Site selection and soils
The plants and plant communities which grow on a site are to a large extent governed by the characteristics and location of the site and soil in which they are rooted. Plant species have evolved strategies to exploit different combinations of climate, soil conditions and disturbance by animals or man: some species have specialised to thrive in particular conditions such as occur on chalk soils, other species are more generalist. For any set of conditions there will be species that thrive and survive, and others which do less well or fail; through this process a natural balance between species is established. Recognising and understanding the characteristics of your site and soil is clearly useful in deciding which species are most likely to do well.
Work with nature: The most rewarding approach to using wild seeds is to work with nature. If you aim to sow a selection of species that are naturally suited to your soil and site conditions, and if you manage the resulting plant community sympathetically allowing natural selection to determine the balance of species appropriate to your site, you have the best chance of attaining the maximum potential from your site and with the least effort.
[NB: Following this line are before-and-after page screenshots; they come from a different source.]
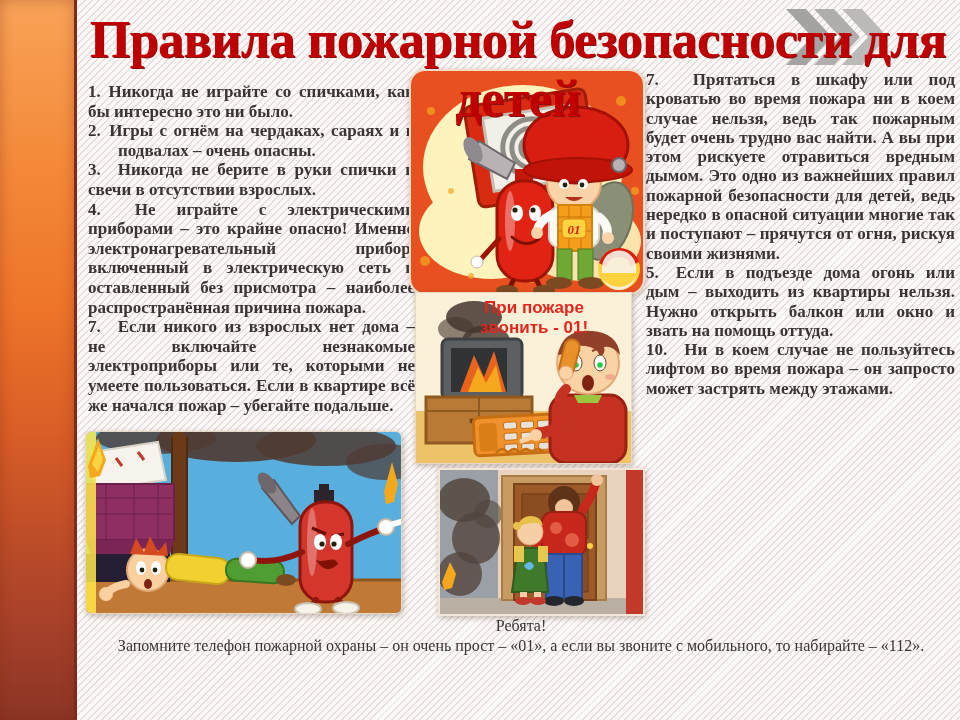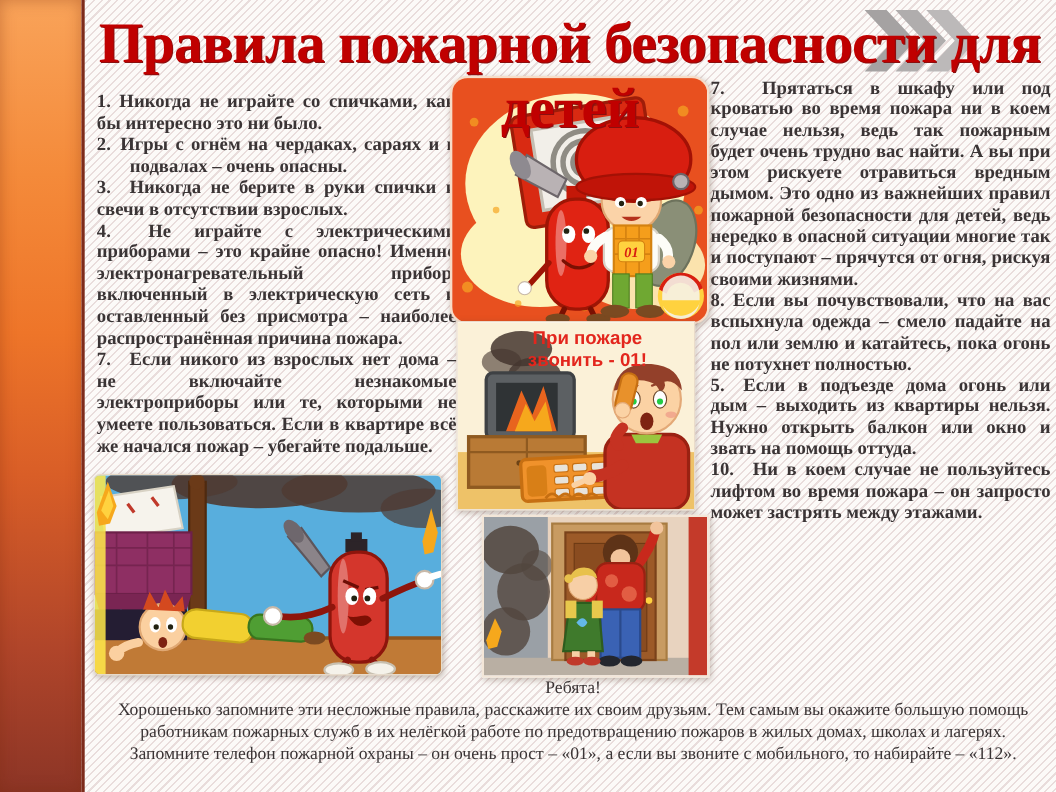--- a/index.html
+++ b/index.html
@@ -61,7 +61,6 @@
 
   <div class="rules rules-right">
     <p>7.  Прятаться в шкафу или под кроватью во время пожара ни в коем случае нельзя, ведь так пожарным будет очень трудно вас найти. А вы при этом рискуете отравиться вредным дымом. Это одно из важнейших правил пожарной безопасности для детей, ведь нередко в опасной ситуации многие так и поступают – прячутся от огня, рискуя своими жизнями.</p>
-    <p>8. Если вы почувствовали, что на вас вспыхнула одежда – смело падайте на пол или землю и катайтесь, пока огонь не потухнет полностью.</p>
     <p>5. Если в подъезде дома огонь или дым – выходить из квартиры нельзя. Нужно открыть балкон или окно и звать на помощь оттуда.</p>
     <p>10. Ни в коем случае не пользуйтесь лифтом во время пожара – он запросто может застрять между этажами.</p>
   </div>

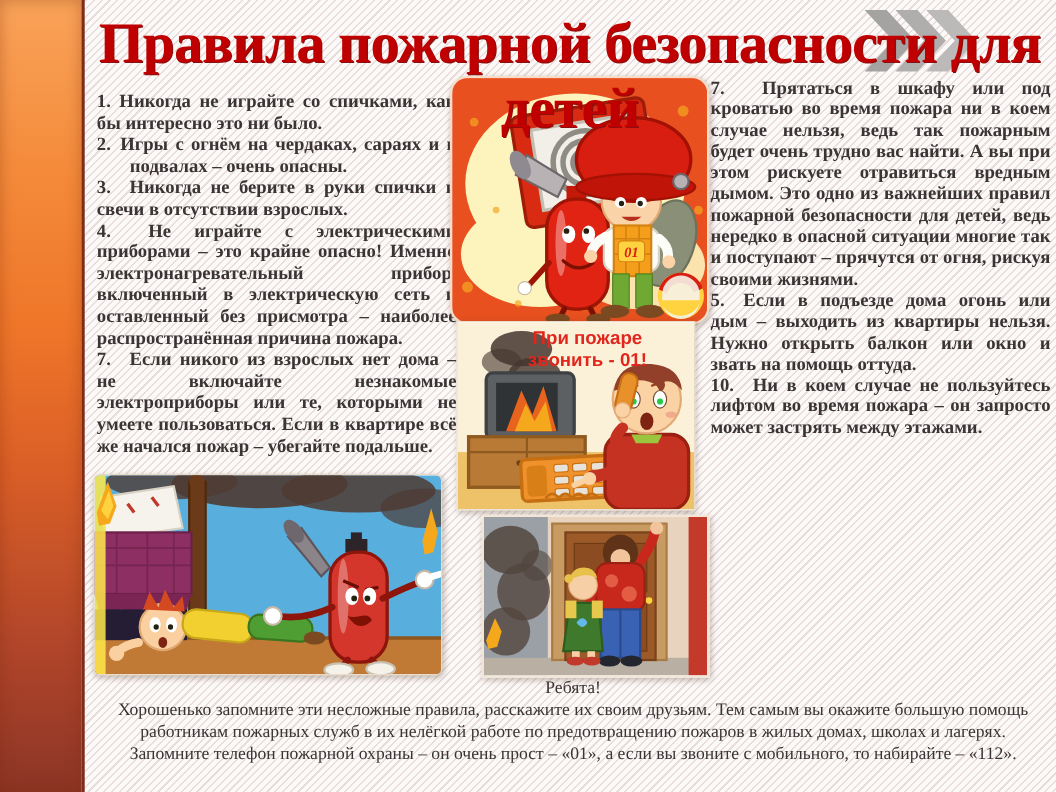--- a/index.html
+++ b/index.html
@@ -334,7 +334,6 @@
 
   <div class="footer">
     <p class="footer-heading">Ребята!</p>
-    <p>Хорошенько запомните эти несложные правила, расскажите их своим друзьям. Тем самым вы окажите большую помощь работникам пожарных служб в их нелёгкой работе по предотвращению пожаров в жилых домах, школах и лагерях.</p>
     <p>Запомните телефон пожарной охраны – он очень прост – «01», а если вы звоните с мобильного, то набирайте – «112».</p>
   </div>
The alternative gardening approach by comparison requires a struggle for control with nature to impose a specific idea of aesthetic and balance that may have no basis in nature.
Plant assessment: Much can be learnt from looking at the plants already growing on site or on similar soils and situations in the locality. A preliminary assessment of local vegetation should be undertaken at an early stage to establish what type of plant communities and approaches are likely to be suitable, as well as identifying any pre-existing habitat or plants that ought to be retained and conserved.
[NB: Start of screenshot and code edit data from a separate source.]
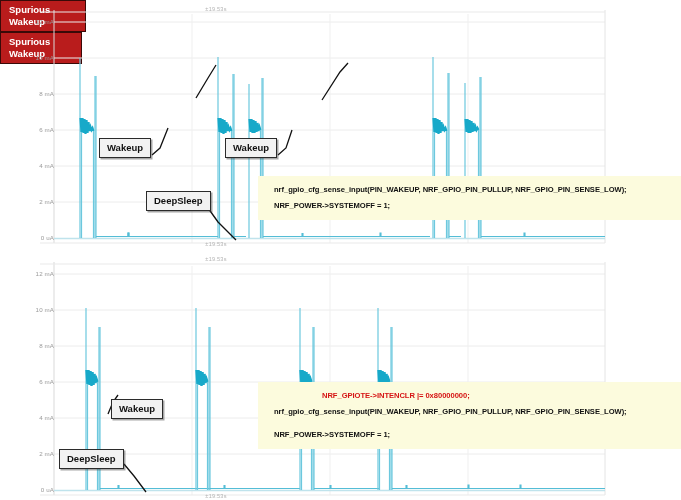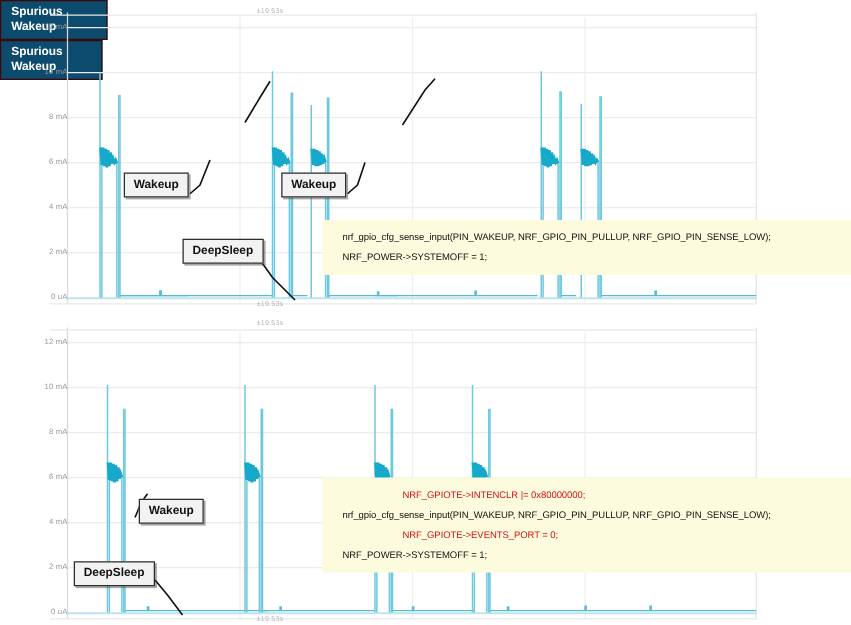--- a/index.html
+++ b/index.html
@@ -81,7 +81,7 @@
     line-height: 11px;
   }
   .callout-red {
-    background: #0c4a6e;
+    background: #b91c1c;
     border: 1.4px solid #3a0a08;
     color: #ffffff;
     font-size: 9.5px;

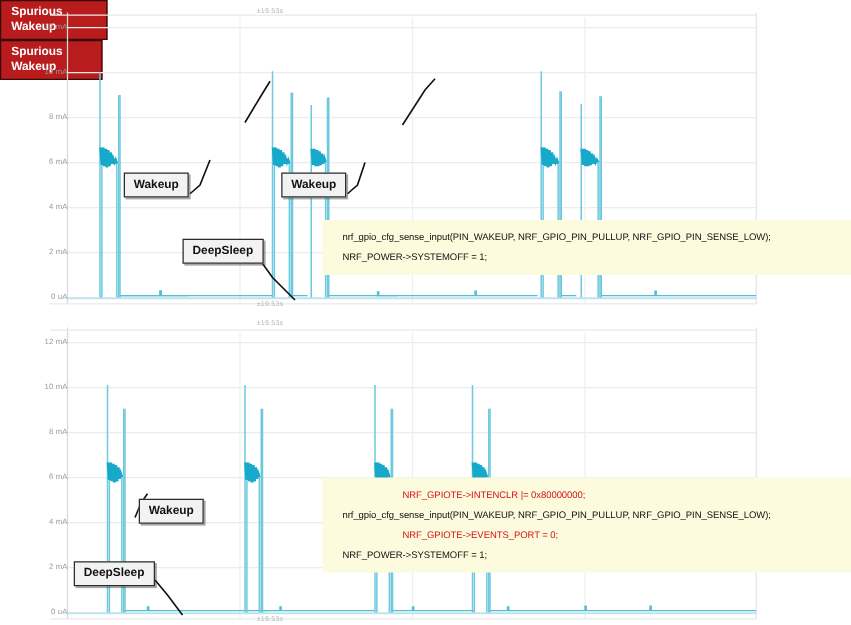--- a/index.html
+++ b/index.html
@@ -103,7 +103,7 @@
     font-family: "Liberation Sans", sans-serif;
     white-space: nowrap;
   }
-  .code-line { display: block; font-weight: normal; letter-spacing: -0.05px; }
+  .code-line { display: block; font-weight: bold; letter-spacing: -0.05px; }
   .code-line.red { color: #d61414; padding-left: 48px; }
   .code-line.black { color: #111111; }
   .code-gap { display: block; height: 7px; }

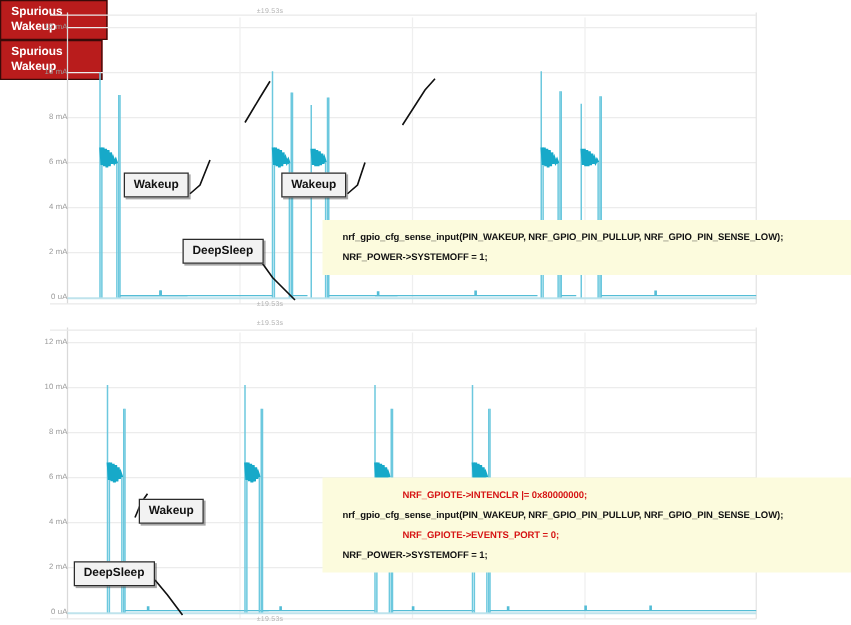--- a/index.html
+++ b/index.html
@@ -338,7 +338,6 @@
       <span class="code-gap"></span>
       <span class="code-line black">nrf_gpio_cfg_sense_input(PIN_WAKEUP, NRF_GPIO_PIN_PULLUP, NRF_GPIO_PIN_SENSE_LOW);</span>
       <span class="code-gap"></span>
-      <span class="code-line red">NRF_GPIOTE-&gt;EVENTS_PORT = 0;</span>
       <span class="code-gap"></span>
       <span class="code-line black">NRF_POWER-&gt;SYSTEMOFF = 1;</span>
     </div>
Soils and fertility: Of the factors that influence plant community development, soil characteristics and in particular the fertility and acidity of the soil are probably the most fundamental from the point of view of specifying and using wild seeds. The reason for this is that there is a generally observed principle that the most productive fertile sites and soils tend to have the least potential for plant diversity, whether open grassland, woodland or wetland. Changes in light or water levels will change the type but not necessarily the number of plant species that grow well, but increases in the nutrient status of a site (such as the addition of fertiliser to flower-rich grassland) leads directly to a loss of diversity as the additional resources fuel the growth of the most competitive components at the expense of others. For this reason the emphasis in the following notes will be biased to a discussion of soils and their importance to wild flower seeding.
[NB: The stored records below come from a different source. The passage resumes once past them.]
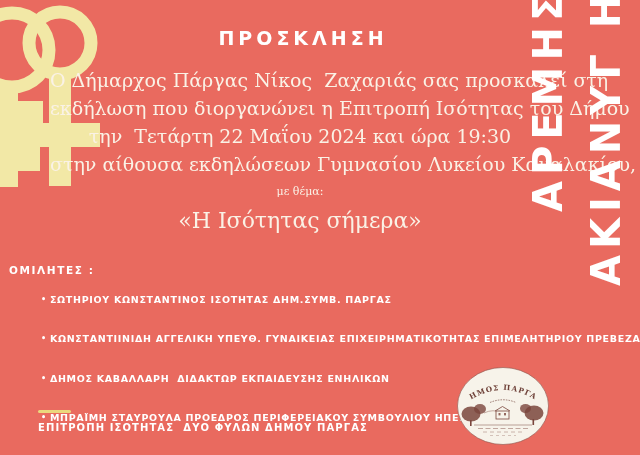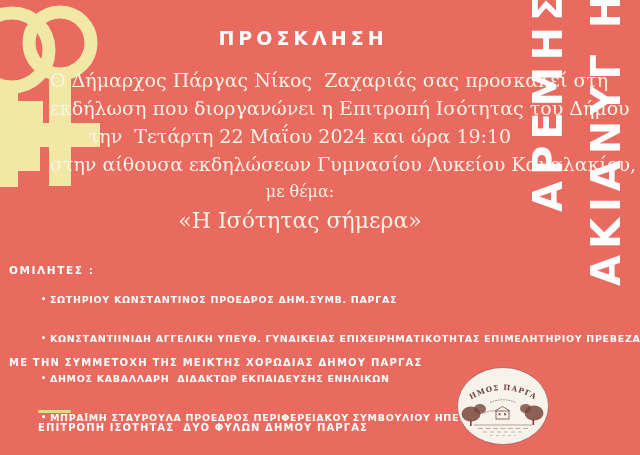--- a/index.html
+++ b/index.html
@@ -74,7 +74,7 @@
   <div class="invite">
     <div class="ln">Ο Δήμαρχος Πάργας Νίκος  Ζαχαριάς σας προσκαλεί στη</div>
     <div class="ln">εκδήλωση που διοργανώνει η Επιτροπή Ισότητας του Δήμου</div>
-    <div class="ln">την  Τετάρτη 22 Μαΐου 2024 και ώρα 19:10</div>
+    <div class="ln">την  Τετάρτη 22 Μαΐου 2024 και ώρα 19:30</div>
     <div class="ln">στην αίθουσα εκδηλώσεων Γυμνασίου Λυκείου Καναλακίου,</div>
     <div class="ln ln-theme">με θέμα:</div>
     <div class="ln ln-big">«Η Ισότητας σήμερα»</div>

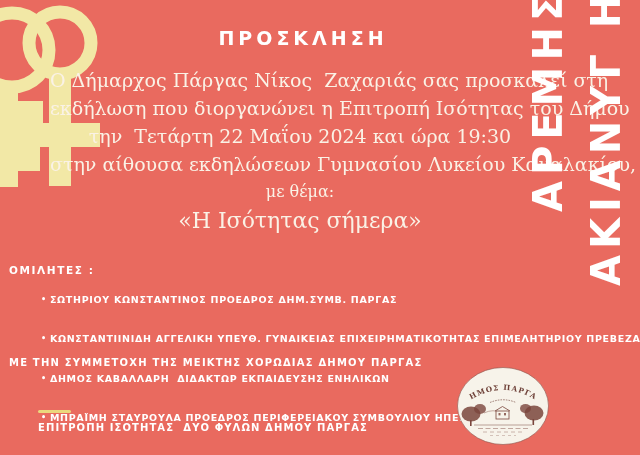--- a/index.html
+++ b/index.html
@@ -23,7 +23,7 @@
     font-family:"DejaVu Serif",serif;
   }
   .invite .ln{font-size:19px;line-height:28px;white-space:pre;}
-  .invite .ln-theme{font-size:16px;line-height:25px;margin-top:1px;}
+  .invite .ln-theme{font-size:11px;line-height:25px;margin-top:1px;}
   .invite .ln-big{font-size:22px;line-height:30px;margin-top:2px;}
   
   .vword{

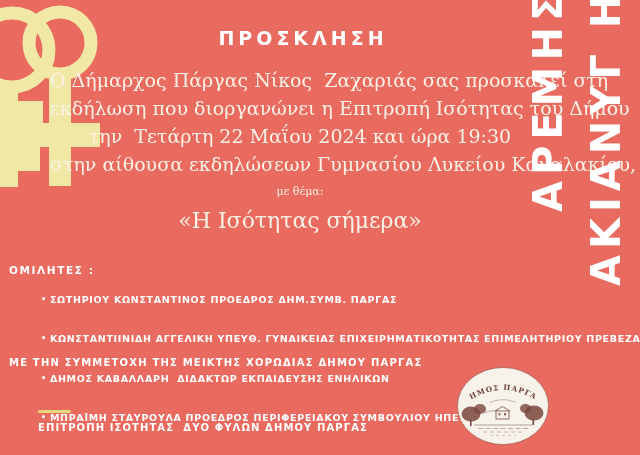--- a/index.html
+++ b/index.html
@@ -86,7 +86,7 @@
   <div class="speakers">
     <div class="head">ΟΜΙΛΗΤΕΣ :</div>
     <div class="speaker-row">
-      <span class="bullet">•</span><span>ΣΩΤΗΡΙΟΥ ΚΩΝΣΤΑΝΤΙΝΟΣ ΠΡΟΕΔΡΟΣ ΔΗΜ.ΣΥΜΒ. ΠΑΡΓΑΣ</span>
+      <span class="bullet">•</span><span>ΣΩΤΗΡΙΟΥ ΚΩΝΣΤΑΝΤΙΝΟΣ ΙΣΟΤΗΤΑΣ ΔΗΜ.ΣΥΜΒ. ΠΑΡΓΑΣ</span>
     </div>
     <div class="speaker-row">
       <span class="bullet">•</span><span>ΚΩΝΣΤΑΝΤΙΙΝΙΔΗ ΑΓΓΕΛΙΚΗ ΥΠΕΥΘ. ΓΥΝΑΙΚΕΙΑΣ ΕΠΙΧΕΙΡΗΜΑΤΙΚΟΤΗΤΑΣ ΕΠΙΜΕΛΗΤΗΡΙΟΥ ΠΡΕΒΕΖΑΣ</span>

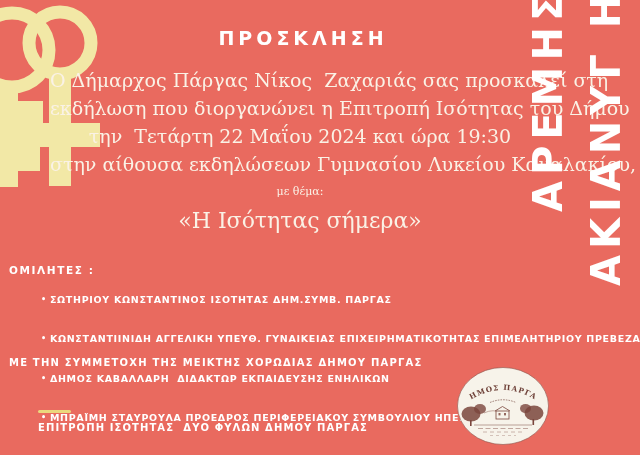--- a/index.html
+++ b/index.html
@@ -99,7 +99,6 @@
     </div>
   </div>
 
-  <div class="participation">ΜΕ ΤΗΝ ΣΥΜΜΕΤΟΧΗ ΤΗΣ ΜΕΙΚΤΗΣ ΧΟΡΩΔΙΑΣ ΔΗΜΟΥ ΠΑΡΓΑΣ</div>
 
   <div class="divider"></div>
   <div class="footer">ΕΠΙΤΡΟΠΗ ΙΣΟΤΗΤΑΣ  ΔΥΟ ΦΥΛΩΝ ΔΗΜΟΥ ΠΑΡΓΑΣ</div>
Understand site potential and limitations: Unfortunately whilst all sites are capable of supporting a naturally balanced plant community, not all sites have the same potential for supporting a diversity of plants, or an attractive range of plants. Where a choice of soil or location is available or can be engineered by earthmoving and land forming (eg in road building) it is useful to be able to identify or specify the most suitable.
Where the choice of soil and location is fixed then understanding the potential or limitations of the site will inform expectations as to the results that can be achieved and the effort required. This may include a decision as to how suitable or cost effective the site is with regard to the desired outcome.